Gather all lines in the entries below that include the word "letter".

● ● ● ● ●

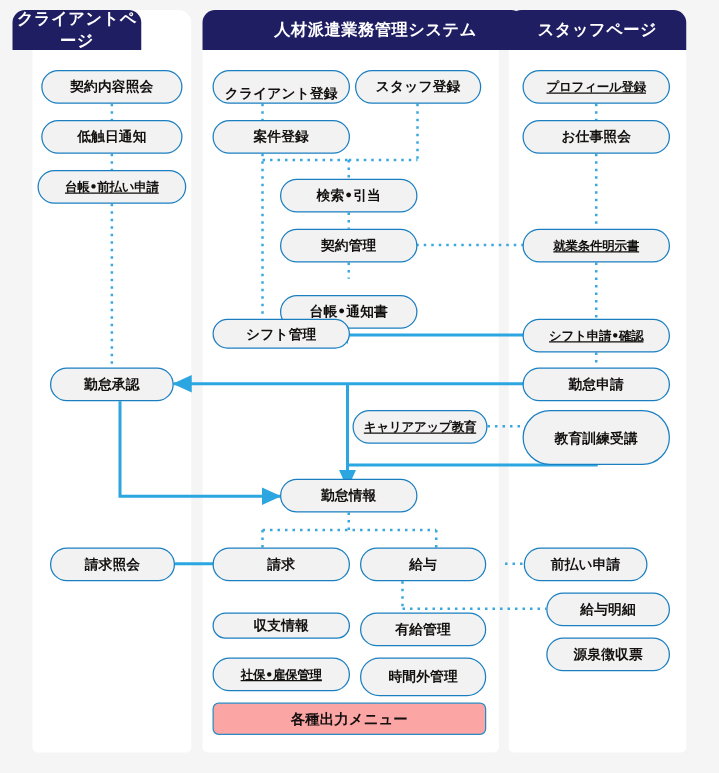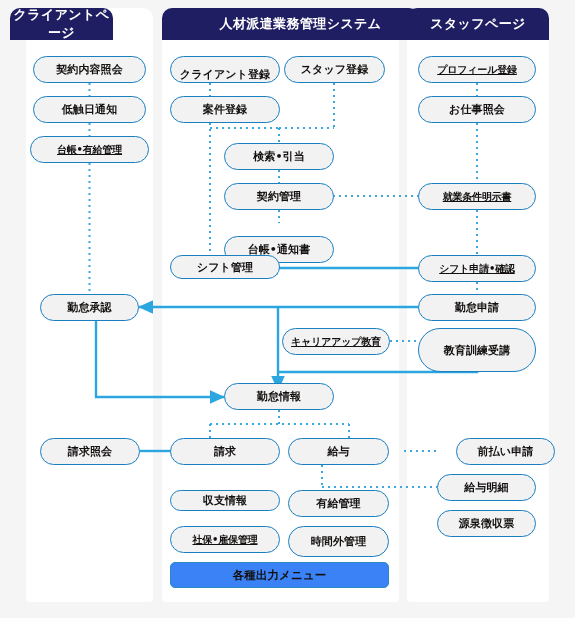--- a/index.html
+++ b/index.html
@@ -42,21 +42,21 @@
     color:#13100f;
     font-size:11px;
     font-weight:bold;
     letter-spacing:.1px;
     display:flex;
     align-items:center;
     justify-content:center;
     white-space:nowrap;
   }
   .node.highlight{
-    background:#3b82f6;
+    background:#fca5a5;
     border:1.6px solid #2a8ac4;
     border-radius:5px;
     font-size:11.5px;
   }
   .node.tight{font-size:10px;letter-spacing:-.2px;text-decoration:underline;}
 </style>
 </head>
 <body>
 
 <div id="stage">
@@ -138,21 +138,21 @@
     </g>
   </svg>
 
   <div class="node" style="left:33px;top:56px;width:113px;height:27px;text-align:right;">
     <span>契約内容照会</span>
   </div>
   <div class="node" style="left:33px;top:96px;width:113px;height:27px;">
     <span>低触日通知</span>
   </div>
   <div class="node tight" style="left:30px;top:136px;width:119px;height:27px;">
-    <span>台帳•有給管理</span>
+    <span>台帳•前払い申請</span>
   </div>
   <div class="node" style="left:40px;top:294px;width:99px;height:27px;">
     <span>勤怠承認</span>
   </div>
   <div class="node" style="left:40px;top:438px;width:100px;height:27px;">
     <span>請求照会</span>
   </div>
 
   <div class="node" style="left:170px;top:56px;width:110px;height:27px;align-items:flex-end;">
     <span>クライアント登録</span>
@@ -214,21 +214,21 @@
   </div>
   <div class="node" style="left:418px;top:294px;width:118px;height:27px;">
     <span>勤怠申請</span>
   </div>
   <div class="node tight" style="left:418px;top:255px;width:118px;height:27px;">
     <span>シフト申請•確認</span>
   </div>
   <div class="node" style="left:418px;top:328px;width:118px;height:44px;text-align:center;">
     <span>教育訓練受講</span>
   </div>
-  <div class="node" style="left:456px;top:438px;width:99px;height:27px;">
+  <div class="node" style="left:419px;top:438px;width:99px;height:27px;">
     <span>前払い申請</span>
   </div>
   <div class="node" style="left:437px;top:474px;width:99px;height:27px;">
     <span>給与明細</span>
   </div>
   <div class="node" style="left:437px;top:510px;width:99px;height:27px;">
     <span>源泉徴収票</span>
   </div>
 
 </div>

● ● ● ● ●

EXERCISE RESULT »
     letter-spacing:.1px;
   .node.tight{font-size:10px;letter-spacing:-.2px;text-decoration:underline;}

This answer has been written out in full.